Выбрать главу

– Ты прав, – сказал с алчным блеском в глазах Луций Бестия. – Действительно, для Марка Красса это сущая безделица. Ведь у него свыше семи тысяч талантов!..

– Какое богатство! Сумма показалась бы невероятной, если бы не было известно, что она действительно существует!

– Вот как хорошо живется в нашей благословенной республике людям с низкой душой, тупицам, посредственностям. Им широко открыт путь к почестям и славе. Я чувствую в себе силы и способность довести до победы любую войну, но никогда я не мог добиться назначения командующим, потому что я беден и у меня долги. Если завтра Красс из тщеславия вздумает получить назначение в какую-нибудь провинцию, где придется воевать, он добьется этого немедленно: он богат и может купить не только несчастных голодных плебеев, но и весь богатый, жадный сенат.

– А ведь надо сказать, что источник его обогащения не так уж безупречен, – добавил Квинт Курион.

– Еще бы! – подтвердил Луций. – Откуда у него все эти богатства? Он скупал по самой низкой цене имущество, конфискованное Суллой у жертв проскрипций. Ссужал деньги под огромные проценты. Купил около пятисот рабов – среди них были и архитекторы и каменщики – и настроил огромное количество домов на пустырях, где прежде стояли хижины плебеев, уничтоженные частыми пожарами, истреблявшими целые кварталы, населенные бедняками.

– Теперь, – прервал его Катилина, – половина домов в Риме принадлежит ему.

– Разве это справедливо? – пылко воскликнул Бестия. – Честно ли это?

– Зато удобно, – с горькой улыбкой отозвался Катилина.

Может ли и должно ли это продолжаться? – спросил Квинт Курион.

– Нет, не должно, – пробормотал Катилина. – И кто знает, что написано в непреложных книгах судьбы?

– Четыреста тридцать три тысячи граждан из четырехсот шестидесяти трех тысяч человек, населяющих, согласно последней переписи, Рим, – заметил Бестия, – живут впроголодь; у них нет даже клочка земли, где бы они могли сложить свои кости. Но погоди, найдется смелый человек, который объяснит им, что богатства, накопленные остальными тридцатью тысячами граждан, приобретены всякими неправдами, что богачи владеют этими сокровищами не по праву! А тогда ты увидишь, Катилина, обездоленные найдут силы и средства внушить гнусным пиявкам, высасывающим кровь голодного и несчастного народа, уважение к нему.

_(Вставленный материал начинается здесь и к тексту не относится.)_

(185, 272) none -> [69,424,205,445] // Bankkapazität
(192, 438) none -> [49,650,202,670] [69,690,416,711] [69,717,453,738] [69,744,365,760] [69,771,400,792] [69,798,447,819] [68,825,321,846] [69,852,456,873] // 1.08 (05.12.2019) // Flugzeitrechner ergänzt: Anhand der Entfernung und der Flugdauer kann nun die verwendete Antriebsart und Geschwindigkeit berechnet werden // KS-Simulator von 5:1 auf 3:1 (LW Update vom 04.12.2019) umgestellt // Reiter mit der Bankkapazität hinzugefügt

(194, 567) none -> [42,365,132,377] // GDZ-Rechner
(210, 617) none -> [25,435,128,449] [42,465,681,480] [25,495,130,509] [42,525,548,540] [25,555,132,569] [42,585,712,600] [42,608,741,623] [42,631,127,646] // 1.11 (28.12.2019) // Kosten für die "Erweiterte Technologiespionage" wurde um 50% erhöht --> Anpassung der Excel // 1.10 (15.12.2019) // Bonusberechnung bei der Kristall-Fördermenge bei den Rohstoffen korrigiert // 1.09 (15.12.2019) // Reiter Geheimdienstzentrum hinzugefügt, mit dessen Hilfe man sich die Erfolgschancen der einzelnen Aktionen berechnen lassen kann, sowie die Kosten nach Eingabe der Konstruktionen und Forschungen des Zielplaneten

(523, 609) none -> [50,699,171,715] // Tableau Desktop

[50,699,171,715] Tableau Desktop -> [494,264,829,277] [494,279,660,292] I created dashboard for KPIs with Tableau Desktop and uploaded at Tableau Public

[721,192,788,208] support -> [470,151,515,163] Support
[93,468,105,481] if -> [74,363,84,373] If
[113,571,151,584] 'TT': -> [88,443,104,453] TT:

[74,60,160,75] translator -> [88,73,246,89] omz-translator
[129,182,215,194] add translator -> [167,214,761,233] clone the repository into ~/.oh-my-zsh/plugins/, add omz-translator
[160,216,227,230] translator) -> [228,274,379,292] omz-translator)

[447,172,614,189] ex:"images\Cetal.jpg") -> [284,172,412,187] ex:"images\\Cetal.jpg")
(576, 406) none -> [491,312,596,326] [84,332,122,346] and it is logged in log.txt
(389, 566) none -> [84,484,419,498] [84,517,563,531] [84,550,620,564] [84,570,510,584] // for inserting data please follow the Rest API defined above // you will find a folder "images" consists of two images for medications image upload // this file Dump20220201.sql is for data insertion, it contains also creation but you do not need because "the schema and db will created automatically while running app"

– Не бессильными жалобами и бессмысленными выкриками нужно, юноша, бороться со злом, – серьезно произнес Катилина. – Нам следует в тиши наших домов обдумать широкий план и в свое время привести его в исполнение. Души наши должны быть сильными, а деяния великими. Молчи и жди, Бестия! Быть может, скоро наступит день, когда мы обрушимся со страшной силой на это прогнившее общественное здание, в подвалах которого мы стонем. Несмотря на свой внешний блеск, оно все в трещинах и готово рухнуть.

– Смотри, смотри, как весел оратор Квинт Гортензий, – сказал Курион, как бы желая дать другое направление разговору. – Должно быть, он радуется отъезду Цицерона: теперь у него нет соперников в собраниях на Форуме.

– Ну что за трус этот Цицерон! – воскликнул Катилина. – Как только он заметил, что попал у Суллы в немилость за свои юношеские восторги перед Марием, он немедленно же удрал в Грецию!

– Скоро два месяца, как его нет в Риме.

– Мне бы его красноречие! – прошептал Катилина, сжимая мощные кулаки. – В два года я стал бы властителем Рима!

– Тебе не хватает его красноречия, а ему – твоей силы.

– Тем не менее, – сказал с задумчивым и серьезным видом Катилина, – если мы не привлечем его на свою сторону – а это сделать нелегко при его мягкотелости, – то в один прекрасный день он может превратиться в руках наших врагов в страшное орудие против нас.

Все трое патрициев умолкли.

В эту минуту толпа, окружавшая портик, немного расступилась, и показалась Валерия, жена Суллы, в сопровождении нескольких патрициев, среди которых выделялись тучный, низкорослый Деций Цедиций, тощий Эльвий Медуллий, Квинт Гортензий и некоторые другие. Валерия направилась к своей лектике, задрапированной пурпурным шелком с золотой вышивкой; лектику держали у самого входа в портик Катулла четыре могучих раба-каппадокийца.

Выйдя из портика, Валерия завернулась в широчайший паллий из тяжелой восточной ткани темно-голубого цвета, и он скрыл от взглядов пылких поклонников все прелести, которыми так щедро наделила ее природа.